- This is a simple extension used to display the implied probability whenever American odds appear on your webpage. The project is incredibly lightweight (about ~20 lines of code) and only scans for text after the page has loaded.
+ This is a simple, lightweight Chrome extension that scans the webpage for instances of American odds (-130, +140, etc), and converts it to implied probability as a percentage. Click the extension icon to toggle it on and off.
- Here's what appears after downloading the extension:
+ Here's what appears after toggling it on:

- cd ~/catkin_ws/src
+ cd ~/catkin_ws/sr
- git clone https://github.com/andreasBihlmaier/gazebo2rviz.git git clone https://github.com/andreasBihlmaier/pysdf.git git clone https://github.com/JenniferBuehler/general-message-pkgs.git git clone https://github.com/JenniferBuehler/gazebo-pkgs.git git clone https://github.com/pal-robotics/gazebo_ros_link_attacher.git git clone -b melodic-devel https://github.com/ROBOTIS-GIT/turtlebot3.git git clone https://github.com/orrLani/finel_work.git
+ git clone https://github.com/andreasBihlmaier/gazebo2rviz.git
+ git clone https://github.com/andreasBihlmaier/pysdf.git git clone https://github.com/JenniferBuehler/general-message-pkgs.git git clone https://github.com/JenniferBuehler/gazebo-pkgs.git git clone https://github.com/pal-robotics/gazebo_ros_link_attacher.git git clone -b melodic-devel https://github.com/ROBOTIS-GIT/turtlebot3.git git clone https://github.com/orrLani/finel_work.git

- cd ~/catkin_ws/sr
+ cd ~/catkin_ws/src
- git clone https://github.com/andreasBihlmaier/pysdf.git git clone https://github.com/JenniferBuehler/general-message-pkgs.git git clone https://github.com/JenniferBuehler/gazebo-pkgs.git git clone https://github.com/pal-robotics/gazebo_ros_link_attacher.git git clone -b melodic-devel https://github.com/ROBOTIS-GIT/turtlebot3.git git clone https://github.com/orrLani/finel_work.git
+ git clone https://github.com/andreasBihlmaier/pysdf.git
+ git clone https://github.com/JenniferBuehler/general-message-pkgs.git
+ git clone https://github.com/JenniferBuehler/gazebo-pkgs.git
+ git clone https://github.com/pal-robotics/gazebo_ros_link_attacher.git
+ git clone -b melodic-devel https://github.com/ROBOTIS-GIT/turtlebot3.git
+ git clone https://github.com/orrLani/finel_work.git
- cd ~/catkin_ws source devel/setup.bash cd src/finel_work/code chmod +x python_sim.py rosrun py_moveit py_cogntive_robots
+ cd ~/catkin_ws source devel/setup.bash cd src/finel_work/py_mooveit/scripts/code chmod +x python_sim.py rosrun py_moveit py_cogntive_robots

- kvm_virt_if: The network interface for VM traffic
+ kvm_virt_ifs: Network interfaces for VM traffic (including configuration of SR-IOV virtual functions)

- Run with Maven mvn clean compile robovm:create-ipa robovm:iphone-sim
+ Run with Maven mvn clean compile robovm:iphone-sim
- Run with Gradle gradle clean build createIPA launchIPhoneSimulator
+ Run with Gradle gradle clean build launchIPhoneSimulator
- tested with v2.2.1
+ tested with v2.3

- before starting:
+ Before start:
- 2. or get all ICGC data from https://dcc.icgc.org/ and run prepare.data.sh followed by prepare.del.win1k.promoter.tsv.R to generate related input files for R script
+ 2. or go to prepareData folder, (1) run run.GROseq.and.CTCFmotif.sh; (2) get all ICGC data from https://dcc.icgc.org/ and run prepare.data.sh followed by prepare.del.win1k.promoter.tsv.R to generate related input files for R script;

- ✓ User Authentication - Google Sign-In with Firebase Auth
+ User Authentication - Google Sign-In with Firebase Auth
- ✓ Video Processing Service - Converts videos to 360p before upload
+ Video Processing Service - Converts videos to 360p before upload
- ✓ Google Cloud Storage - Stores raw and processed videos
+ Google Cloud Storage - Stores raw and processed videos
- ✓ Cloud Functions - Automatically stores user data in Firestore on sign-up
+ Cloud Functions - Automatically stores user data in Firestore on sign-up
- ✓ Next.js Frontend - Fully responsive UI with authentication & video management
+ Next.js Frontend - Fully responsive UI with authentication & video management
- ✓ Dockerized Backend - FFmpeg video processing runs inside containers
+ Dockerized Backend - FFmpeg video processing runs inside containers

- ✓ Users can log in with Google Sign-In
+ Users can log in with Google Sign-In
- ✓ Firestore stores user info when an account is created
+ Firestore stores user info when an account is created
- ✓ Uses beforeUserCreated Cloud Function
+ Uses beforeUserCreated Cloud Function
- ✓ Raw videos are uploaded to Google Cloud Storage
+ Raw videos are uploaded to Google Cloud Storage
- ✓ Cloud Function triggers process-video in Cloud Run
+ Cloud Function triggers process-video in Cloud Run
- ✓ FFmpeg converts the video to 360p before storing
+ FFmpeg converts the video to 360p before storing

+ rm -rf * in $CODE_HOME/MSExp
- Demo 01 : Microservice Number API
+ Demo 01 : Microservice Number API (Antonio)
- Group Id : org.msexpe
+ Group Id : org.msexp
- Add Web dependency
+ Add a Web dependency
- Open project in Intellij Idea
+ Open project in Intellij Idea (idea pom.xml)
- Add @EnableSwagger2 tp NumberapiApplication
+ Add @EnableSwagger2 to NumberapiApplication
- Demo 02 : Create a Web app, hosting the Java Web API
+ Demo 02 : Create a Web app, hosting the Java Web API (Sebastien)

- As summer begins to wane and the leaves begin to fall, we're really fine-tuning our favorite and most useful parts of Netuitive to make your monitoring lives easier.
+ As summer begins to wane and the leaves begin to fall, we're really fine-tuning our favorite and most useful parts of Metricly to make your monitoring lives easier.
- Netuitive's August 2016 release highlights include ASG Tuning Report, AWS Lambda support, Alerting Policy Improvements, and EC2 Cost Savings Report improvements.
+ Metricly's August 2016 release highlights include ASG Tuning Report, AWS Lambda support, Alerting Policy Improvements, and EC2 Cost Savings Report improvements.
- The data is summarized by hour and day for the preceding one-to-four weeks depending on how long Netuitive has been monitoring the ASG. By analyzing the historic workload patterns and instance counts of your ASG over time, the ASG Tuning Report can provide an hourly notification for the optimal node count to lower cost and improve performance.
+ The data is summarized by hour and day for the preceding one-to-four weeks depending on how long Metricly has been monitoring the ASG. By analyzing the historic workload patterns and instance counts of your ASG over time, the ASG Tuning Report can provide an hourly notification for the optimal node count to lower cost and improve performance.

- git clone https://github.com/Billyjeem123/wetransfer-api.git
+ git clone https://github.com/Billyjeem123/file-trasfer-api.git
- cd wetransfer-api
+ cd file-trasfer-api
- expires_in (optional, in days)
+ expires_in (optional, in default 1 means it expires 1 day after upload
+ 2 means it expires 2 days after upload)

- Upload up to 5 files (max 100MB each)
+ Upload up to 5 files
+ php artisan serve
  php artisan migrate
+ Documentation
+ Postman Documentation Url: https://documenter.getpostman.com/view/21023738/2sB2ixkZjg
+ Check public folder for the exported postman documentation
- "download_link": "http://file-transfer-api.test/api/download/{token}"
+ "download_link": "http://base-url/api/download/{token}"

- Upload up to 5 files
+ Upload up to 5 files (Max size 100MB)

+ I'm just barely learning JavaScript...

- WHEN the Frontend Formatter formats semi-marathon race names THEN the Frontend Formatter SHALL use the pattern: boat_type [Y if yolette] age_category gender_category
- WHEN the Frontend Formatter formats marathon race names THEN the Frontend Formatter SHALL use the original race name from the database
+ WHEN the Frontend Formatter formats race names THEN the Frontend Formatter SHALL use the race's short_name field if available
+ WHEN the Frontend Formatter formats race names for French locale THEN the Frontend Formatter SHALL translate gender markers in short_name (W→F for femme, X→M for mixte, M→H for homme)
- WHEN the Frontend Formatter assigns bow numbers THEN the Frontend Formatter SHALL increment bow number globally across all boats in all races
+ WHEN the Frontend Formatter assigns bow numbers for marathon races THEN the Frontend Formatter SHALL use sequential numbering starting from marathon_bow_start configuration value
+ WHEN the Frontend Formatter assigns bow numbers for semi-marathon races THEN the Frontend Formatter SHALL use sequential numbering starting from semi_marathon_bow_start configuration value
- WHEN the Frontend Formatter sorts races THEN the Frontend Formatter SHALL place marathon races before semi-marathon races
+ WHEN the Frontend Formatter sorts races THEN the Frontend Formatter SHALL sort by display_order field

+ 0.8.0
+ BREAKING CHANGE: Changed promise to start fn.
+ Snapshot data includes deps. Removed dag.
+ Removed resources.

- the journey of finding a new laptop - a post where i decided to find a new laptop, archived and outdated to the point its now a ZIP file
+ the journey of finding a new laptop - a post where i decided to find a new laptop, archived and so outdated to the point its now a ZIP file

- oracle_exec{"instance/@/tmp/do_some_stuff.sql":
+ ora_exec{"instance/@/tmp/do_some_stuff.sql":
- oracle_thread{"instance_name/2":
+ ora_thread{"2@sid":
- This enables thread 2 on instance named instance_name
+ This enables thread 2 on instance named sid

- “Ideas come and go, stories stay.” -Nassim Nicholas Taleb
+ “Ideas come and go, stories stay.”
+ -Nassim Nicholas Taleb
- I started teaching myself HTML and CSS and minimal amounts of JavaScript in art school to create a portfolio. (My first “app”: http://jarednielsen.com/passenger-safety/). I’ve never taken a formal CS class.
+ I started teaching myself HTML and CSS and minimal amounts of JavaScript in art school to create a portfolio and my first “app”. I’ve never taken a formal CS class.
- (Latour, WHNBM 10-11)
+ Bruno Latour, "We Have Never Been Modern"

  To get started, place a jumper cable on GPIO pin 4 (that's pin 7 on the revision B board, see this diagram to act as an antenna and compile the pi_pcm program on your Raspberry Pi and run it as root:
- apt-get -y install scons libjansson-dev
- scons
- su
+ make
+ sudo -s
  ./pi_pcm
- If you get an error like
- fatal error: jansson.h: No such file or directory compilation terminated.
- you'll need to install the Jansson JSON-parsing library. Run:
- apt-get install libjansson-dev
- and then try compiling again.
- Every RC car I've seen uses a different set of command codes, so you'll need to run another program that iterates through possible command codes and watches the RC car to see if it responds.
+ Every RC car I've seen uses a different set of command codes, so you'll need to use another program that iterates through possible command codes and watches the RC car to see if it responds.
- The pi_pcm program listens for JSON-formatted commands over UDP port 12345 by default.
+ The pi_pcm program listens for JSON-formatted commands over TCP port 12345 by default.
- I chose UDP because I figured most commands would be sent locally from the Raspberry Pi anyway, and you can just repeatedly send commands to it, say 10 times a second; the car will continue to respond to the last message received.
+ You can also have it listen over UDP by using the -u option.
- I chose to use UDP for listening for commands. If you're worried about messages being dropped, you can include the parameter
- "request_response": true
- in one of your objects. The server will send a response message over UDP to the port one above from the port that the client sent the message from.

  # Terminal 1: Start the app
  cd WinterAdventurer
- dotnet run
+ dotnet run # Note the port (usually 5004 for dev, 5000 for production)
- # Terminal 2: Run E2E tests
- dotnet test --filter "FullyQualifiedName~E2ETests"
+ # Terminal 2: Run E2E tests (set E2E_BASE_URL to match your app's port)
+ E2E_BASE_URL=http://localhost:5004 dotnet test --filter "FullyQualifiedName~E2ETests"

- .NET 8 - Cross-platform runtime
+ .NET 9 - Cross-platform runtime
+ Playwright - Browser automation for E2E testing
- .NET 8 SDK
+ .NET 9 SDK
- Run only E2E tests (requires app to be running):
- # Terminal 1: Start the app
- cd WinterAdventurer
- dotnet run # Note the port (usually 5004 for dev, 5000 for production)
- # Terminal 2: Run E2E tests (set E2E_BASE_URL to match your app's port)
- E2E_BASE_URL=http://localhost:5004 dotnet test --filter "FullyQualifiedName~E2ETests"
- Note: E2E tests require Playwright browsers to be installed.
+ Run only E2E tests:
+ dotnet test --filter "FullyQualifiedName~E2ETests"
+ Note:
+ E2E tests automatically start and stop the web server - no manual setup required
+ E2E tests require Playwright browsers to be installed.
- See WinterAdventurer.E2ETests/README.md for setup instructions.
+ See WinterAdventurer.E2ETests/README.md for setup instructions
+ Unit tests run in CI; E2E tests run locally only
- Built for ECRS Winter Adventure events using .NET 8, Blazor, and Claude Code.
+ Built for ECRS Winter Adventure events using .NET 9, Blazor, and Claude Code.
··········
Requirement. In the listing above, find the line containing "- Here's what" and the line containing "- git clone https://github.com/andreasBihlmaier/gazebo2rviz.git", then retype both and every line between them exactly, with nothing else.

Answer below.
- Here's what appears after downloading the extension:
+ Here's what appears after toggling it on:

- cd ~/catkin_ws/src
+ cd ~/catkin_ws/sr
- git clone https://github.com/andreasBihlmaier/gazebo2rviz.git git clone https://github.com/andreasBihlmaier/pysdf.git git clone https://github.com/JenniferBuehler/general-message-pkgs.git git clone https://github.com/JenniferBuehler/gazebo-pkgs.git git clone https://github.com/pal-robotics/gazebo_ros_link_attacher.git git clone -b melodic-devel https://github.com/ROBOTIS-GIT/turtlebot3.git git clone https://github.com/orrLani/finel_work.git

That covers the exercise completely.